The median voter has never in his life gotten in trouble with the police. You'd need a hundred Uvaldes to meaningfully dent this - the sorts of tragedy I wouldn't wish on any nation. The median voter is a middle-aged comfortable person with a steady job and living who thinks everything in society basically works as it should. Oh, sure, some politicians are greedy, the kids these days are bad, but the police? Protect and serve. They keep us safe and things steady and that's all we want. If they beat up or imprison or kill someone, well, I guess that's just what their job is.

I don't know what any one nation can hope to do about this, for as long as the median age in wealthy countries keeps rising. The people who vote don't care, the people who get elected have no reason to care, and the police have made more than clear they have negative interest in policing their own.

What's a downtrodden person to do? What is anyone to do? For as long as the median voter really loves the police, I don't know that I see a way out.

I don't. It just got conflated with anti-white racism for a few decades, but if we can ever end that shit, I think police reform is a real possibility.

Do you have specific policy reforms in mind? I think there is certainly room to drop the hammer on major rights violations like the case you mentioned, but I find a lot of cases people complain about seem like the products of expecting perfection from a numerous, moderately-paying and unpredictable job: sometimes people mess up, and not all unfortunate results are the result of malice (although that should be rooted out).

I've wondered if policing needs neutral after-action review of bad outcomes without inherently assigning blame with the aim of improving training and public awareness. Similar models have improved aircraft and industrial safety over the last few decades.

Eliminating or greatly reducing qualified immunity (for prosecutors more than cops, actually) is a big plank.

Independent investigative bodies to handle police misconduct rather than subsections of existing police forces.

Civil Asset Forfeiture has to go, and so does the excessive militarization (though my definition and most people's definition might differ here). The two impact each other, because CAF funds a lot of military gear.

I'm actually of teh opinion that use-of-force is one of the least pressing issues for American policing. There's certainly bad behavior, and even pockets of systemic problems, but nothing like there is with the casual civil rights violations, the scummy plea dealing, the near-constant lying on warrant applications etc. Some of this, the reform needs to be in the direction of allowing police more, rather than less autonomy. I am also of the view that we need vastly more police, rather than fewer, and a narrowing of the criminal scope (i.e. ending the drug war, streamlining and rationalizing the criminal statutes etc.).

I want more police focusing on fewer crimes with more training and more oversight. I want every unsolved murder to have a mini task force. I want better witness protections.

I know that there is a virtuous spiral to be joined here. We've seen that we can massively decrease the most serious crime rates in a decade or two, and are now in the process of trying to reverse. We can stop anytime, but it's going to take decades to get back on the path.

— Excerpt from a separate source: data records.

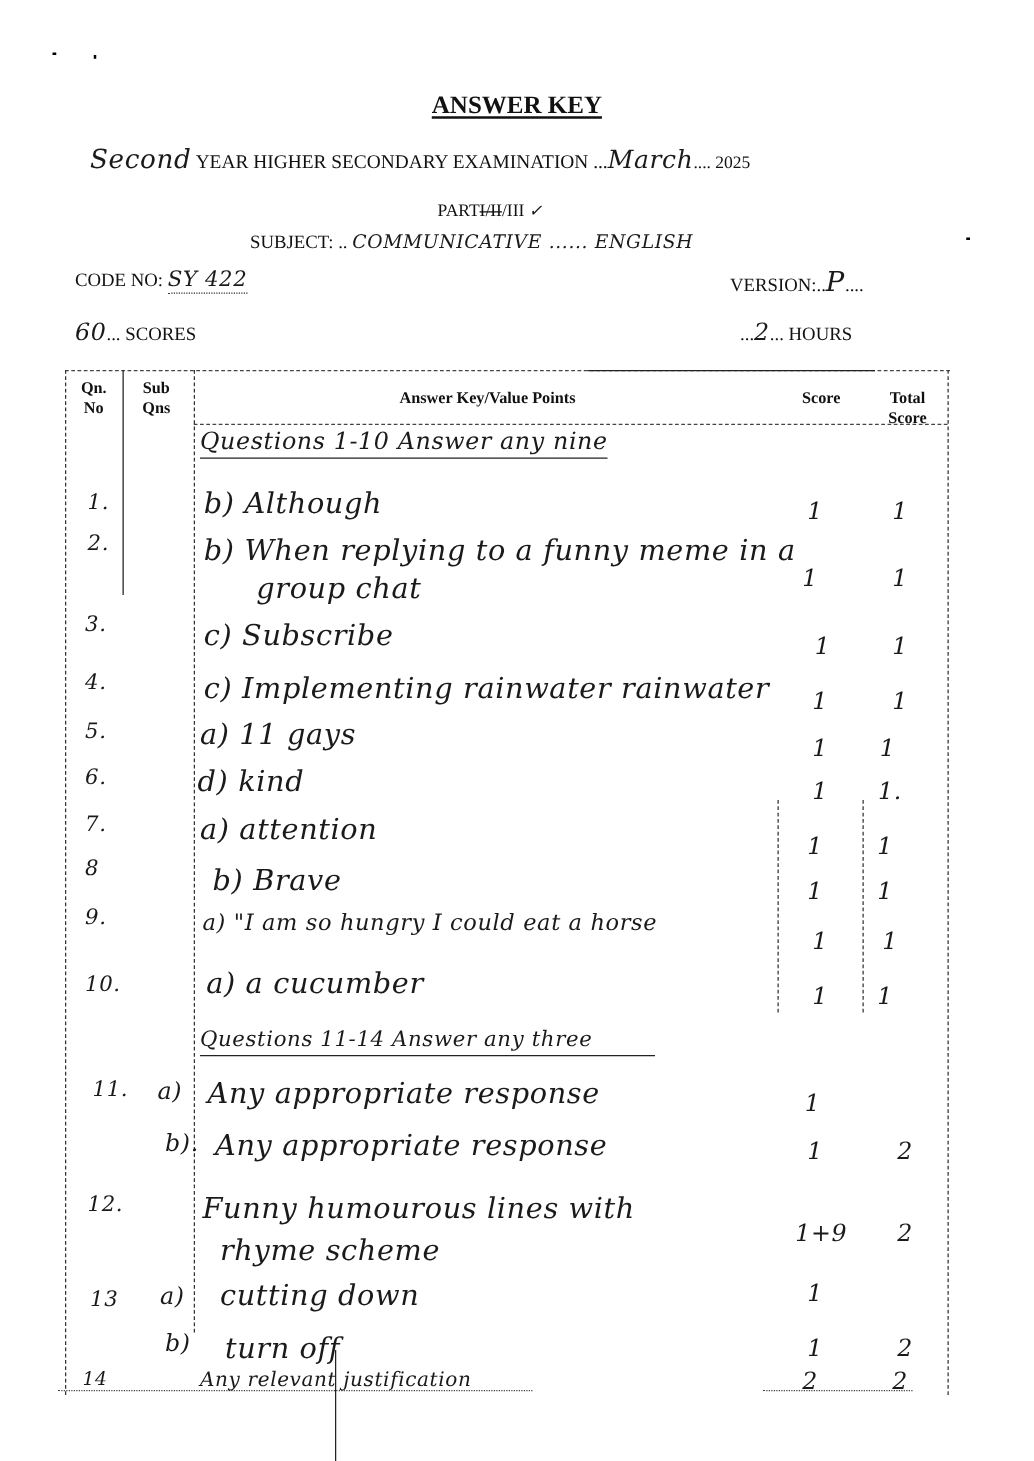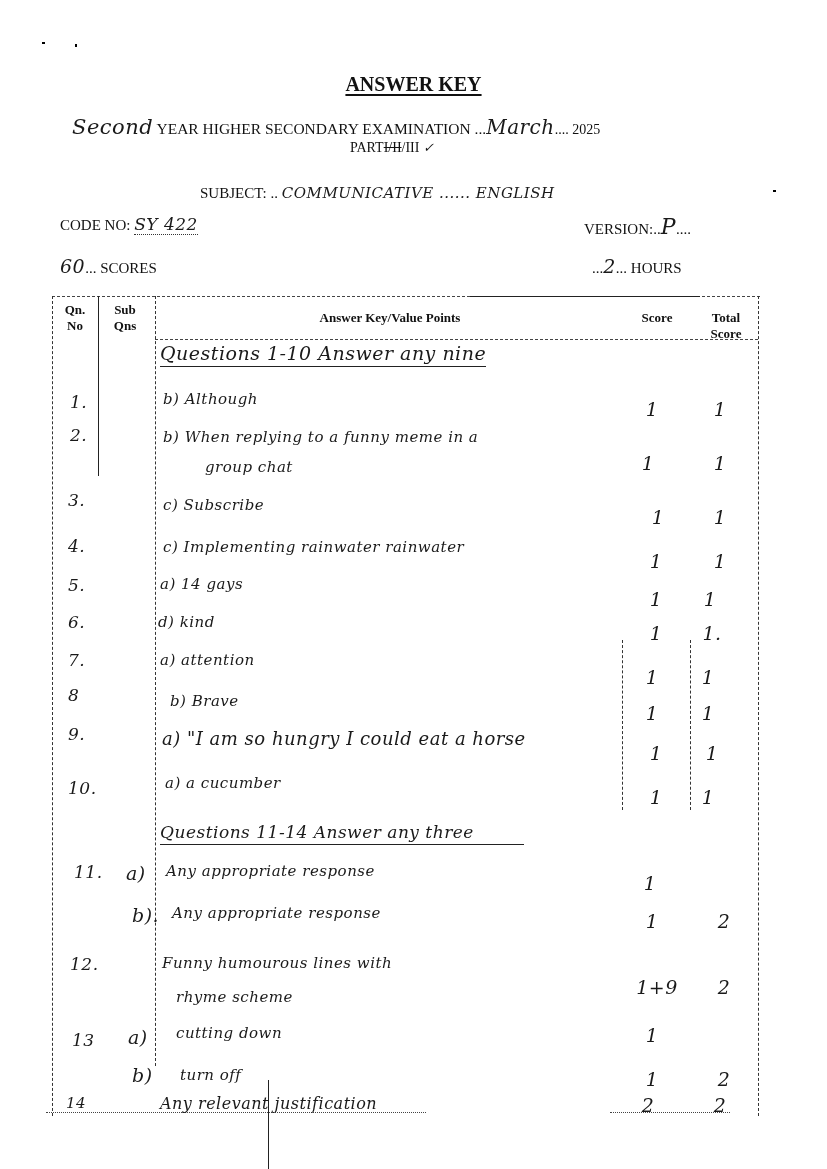--- a/index.html
+++ b/index.html
@@ -68,7 +68,7 @@
   <span class="print">YEAR HIGHER SECONDARY EXAMINATION ...</span><span class="hand" style="font-size:20px;">March</span><span class="print" style="font-size:14px;">.... 2025</span>
 </div>
 
-<div class="abs line-row" style="left:350px;top:140px;font-size:14px;text-align:right;">
+<div class="abs line-row" style="left:350px;top:161px;font-size:14px;text-align:right;">
   <span>PART</span><span style="text-decoration:line-through;">I/II</span><span>/III</span>
   <span class="hand" style="font-size:13px;">✓</span>
 </div>

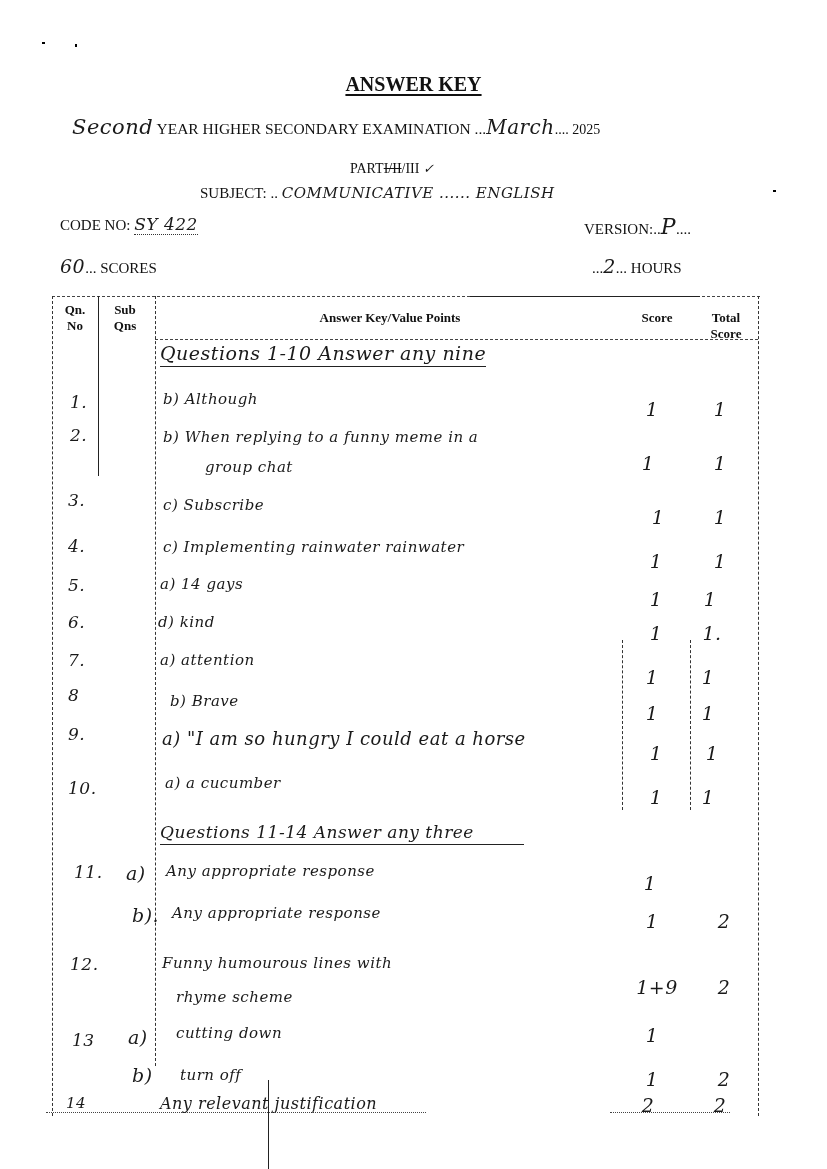--- a/index.html
+++ b/index.html
@@ -48,7 +48,7 @@
     }
 
     .qno { font-size: 17px; }
-    .ans { font-size: 15px; white-space: nowrap; }
+    .ans { font-size: 23px; white-space: nowrap; }
     .score { font-size: 19px; text-align: center; width: 40px; }
     .underline-hand { border-bottom: 1px solid #222; padding-bottom: 2px; }
   </style>

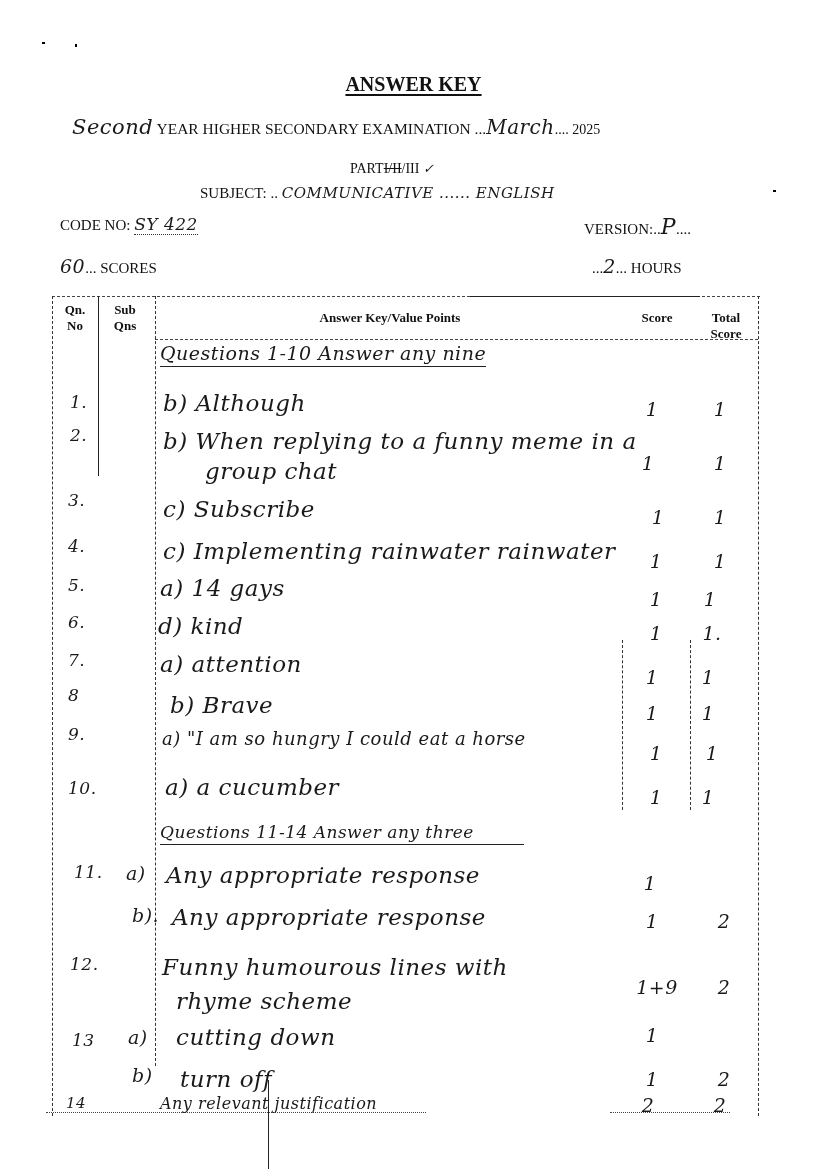--- a/index.html
+++ b/index.html
@@ -153,7 +153,7 @@
 
 <div>
   <div class="abs hand qno" style="left:68px;top:575px;">5.</div>
-  <div class="abs hand ans" style="left:160px;top:575px;">a) 14 gays</div>
+  <div class="abs hand ans" style="left:160px;top:575px;">a) 11 gays</div>
   <div class="abs hand score" style="left:636px;top:588px;">1</div>
   <div class="abs hand score" style="left:690px;top:588px;">1</div>
 </div>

Eliminating or greatly reducing qualified immunity (for prosecutors more than cops, actually) is a big plank.

Won't that just mean every cop getting constantly sued by everyone they ever put in jail?

Getting jailed tends to mean going to trial anyway. That's kind've the point. I'd be disappointed if the majority of people in jail didn't see a courtroom to get their dose of justice, be it in their favor or not.